Moisture Event at DRS: Research Project Explores Water Collection and Use
In October, 2002, the Center’s Desert Research Station, near Hinkley, California, hosted a month-long research project involving the work of several artists and researchers exploring issues of water collection, retention, and consumption in arid environments. The project coordinator, Claude Willey, of California State University, invited six researchers to create site and theme-specific landscape projects at the DRS. Though the projects are conceptual in nature, they are, in theory, practical, and represent an application of the tools of the arts to real world issues. Some of these projects will stay in place for the foreseeable future, and are available for viewing by the public.
The Moisture project is evolving into a continuous research program at the DRS and the surrounding region, which is dominated by Harper Dry Lake, a six-mile long lakebed that emptied into the Mojave River almost 15,000 years ago, but is now an isolated basin. The basin has an enriched context that makes for an appropriate setting for CLUI programming: the dry lakebed has been used for aerospace projects, including a doomed Howard Hughes aircraft; it contains the largest (in output) solar power plant in the world; has a history of groundwater depletion due to agricultural overdraft; has an emerging natural area with an “area of critical environmental concern” and associated interpretive structures; and has a number of other intriguing architectural and industrial sites, ringing the lake.
This initial version of the Moisture project consisted of installations by Deena Capparelli, Bernard Perroud, Susan SeBarnet, Adam Belt, Kahty Chenoweth, and Claude Willey, with help from over 30 students from Pasadena City College. Based out of the Desert Research Station, Peter Fend of Ocean Earth Development Corporation spent several days conducting field research in the Harper Basin, in preparation for the execution of a potential future “Moisture” project.
“This, and future versions of Moisture, could be considered less as an assortment of individual works, but more as components of a larger work: the ongoing event itself,” said project coordinator Claude Willey, who is looking forward to getting his “feet wet” in the next round of Moisture.

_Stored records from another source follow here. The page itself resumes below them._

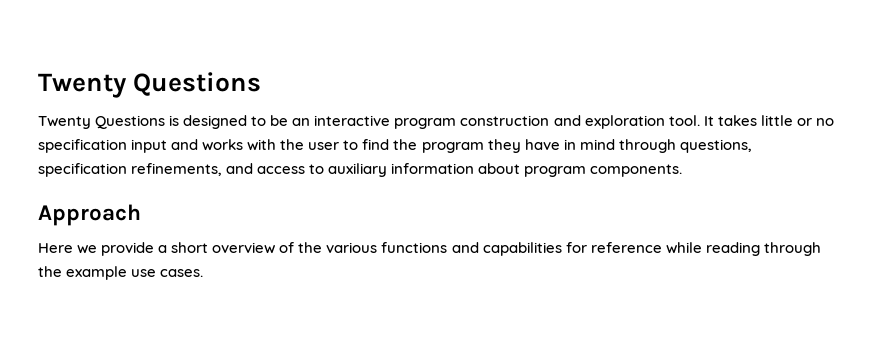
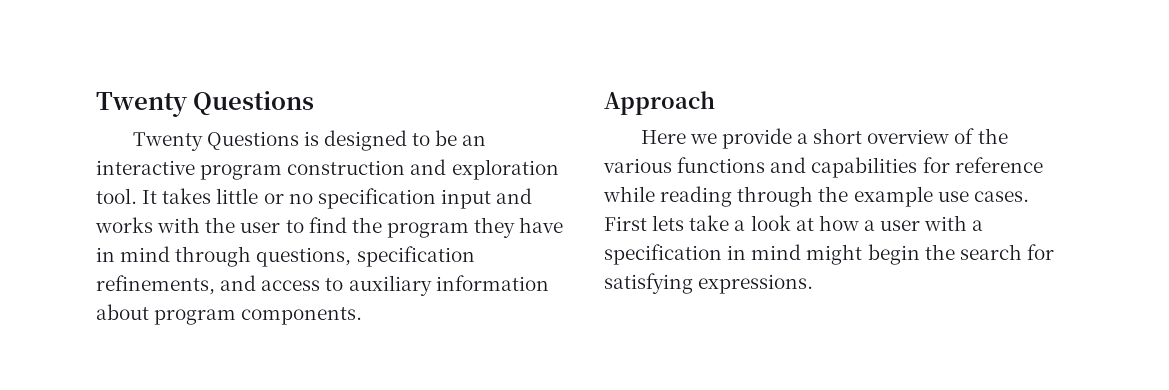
+ First lets take a look at how a user with a specification in mind might begin the search for satisfying expressions.

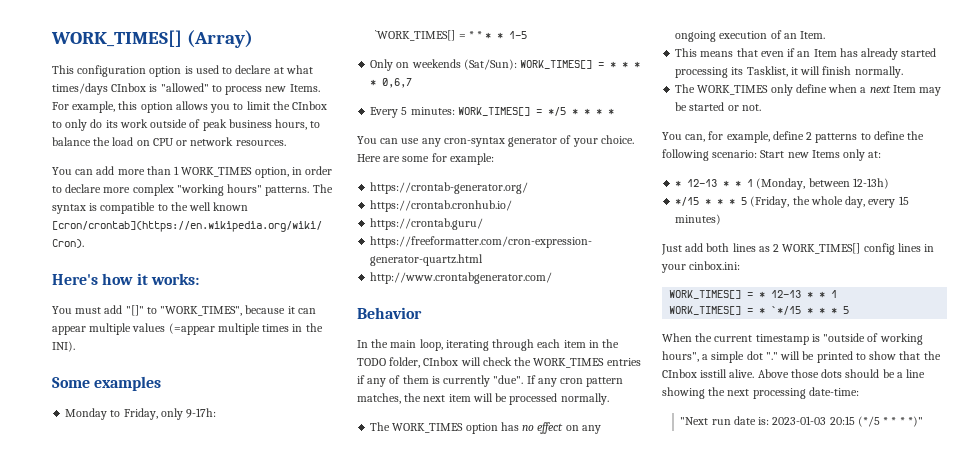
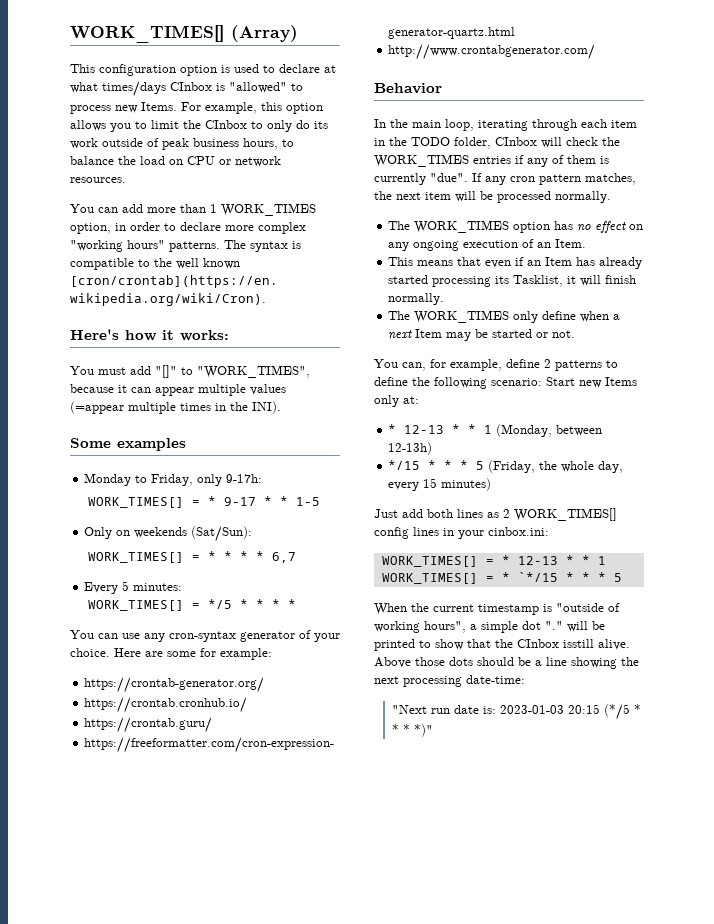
- `WORK_TIMES[] = * * * * 1-5
+ WORK_TIMES[] = * 9-17 * * 1-5
- Only on weekends (Sat/Sun): WORK_TIMES[] = * * * * 0,6,7
+ Only on weekends (Sat/Sun):
+ WORK_TIMES[] = * * * * 6,7
- Every 5 minutes: WORK_TIMES[] = */5 * * * *
+ Every 5 minutes:
+ WORK_TIMES[] = */5 * * * *

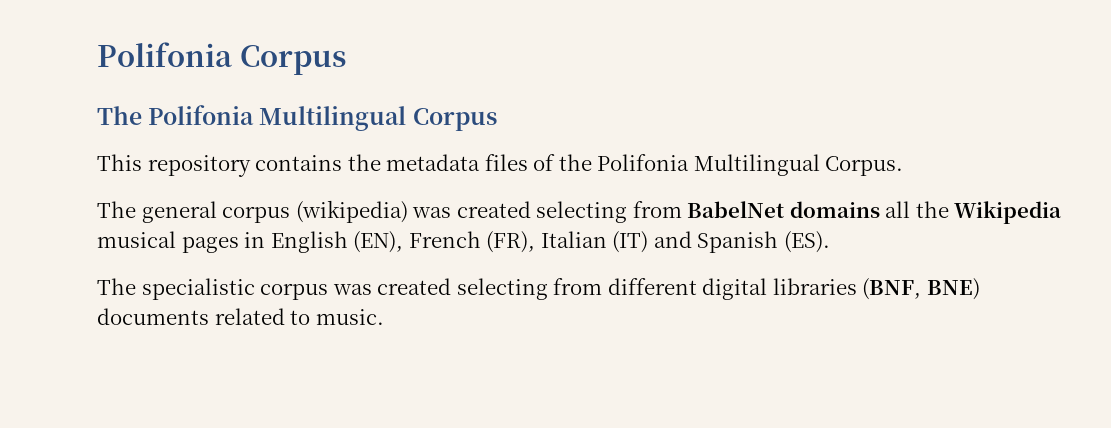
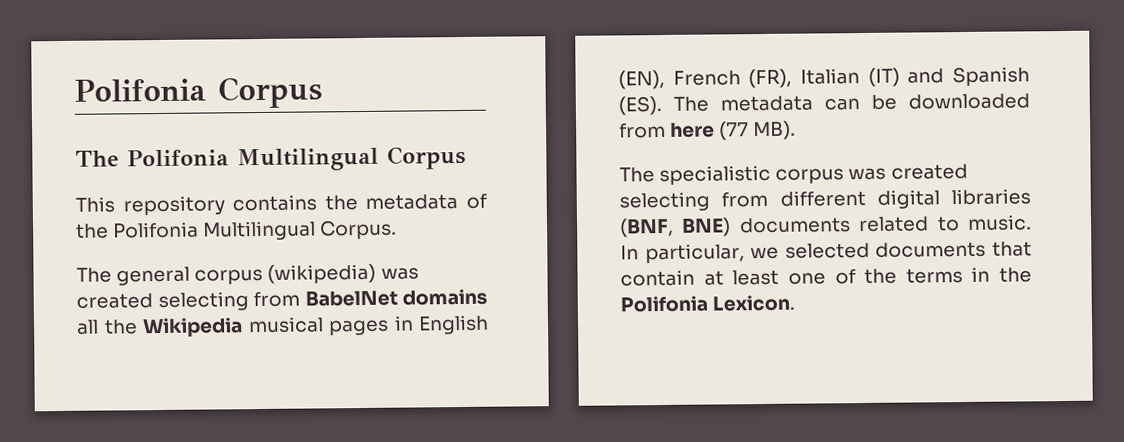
- This repository contains the metadata files of the Polifonia Multilingual Corpus.
+ This repository contains the metadata of the Polifonia Multilingual Corpus.
- The general corpus (wikipedia) was created selecting from BabelNet domains all the Wikipedia musical pages in English (EN), French (FR), Italian (IT) and Spanish (ES).
+ The general corpus (wikipedia) was created selecting from BabelNet domains all the Wikipedia musical pages in English (EN), French (FR), Italian (IT) and Spanish (ES). The metadata can be downloaded from here (77 MB).
+ In particular, we selected documents that contain at least one of the terms in the Polifonia Lexicon.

Foreign Dirt in Boron: Possible Soil Exchange Program Initiated
A crate one meter square, containing dirt from Transylvania, has joined the other large boxy objects at the CLUI High Desert Storage and Logistics site near Boron, California. The owners of the dirt, the Earth Consignment group, of London, England has contracted the Center to keep the crate on site indefinitely, noting that the region is favored for outdoor storage of large objects, as indicated by the internationally known aircraft storage site in the nearby town of Mojave (whose collection of commercial airliners has swelled dramatically in the last year, as airlines reduce the size of their fleets).
The CLUI storage site is located adjacent to the largest open pit mine in California, the US Borax Company’s borate mine, which is now two miles wide. This mine supplies half the world’s borates, compounds that are used in innumerable products and industries, from nuclear reactors to hand soap. The material is distributed through an elaborate international shipping network managed by the company, using a dedicated terminal in Los Angeles Harbor which ships borates around the globe, including to another company terminal in Rotterdam, Netherlands, from which the bulk material is moved throughout Europe via barge, rail, and truck.
The fact that so much boron is shipped all over the world from this single mine has led the CLUI to consider the notion of using its storage site in Boron to correct this imbalance, by providing space for foreign dirt, starting, perhaps, with this shipment from Transylvania.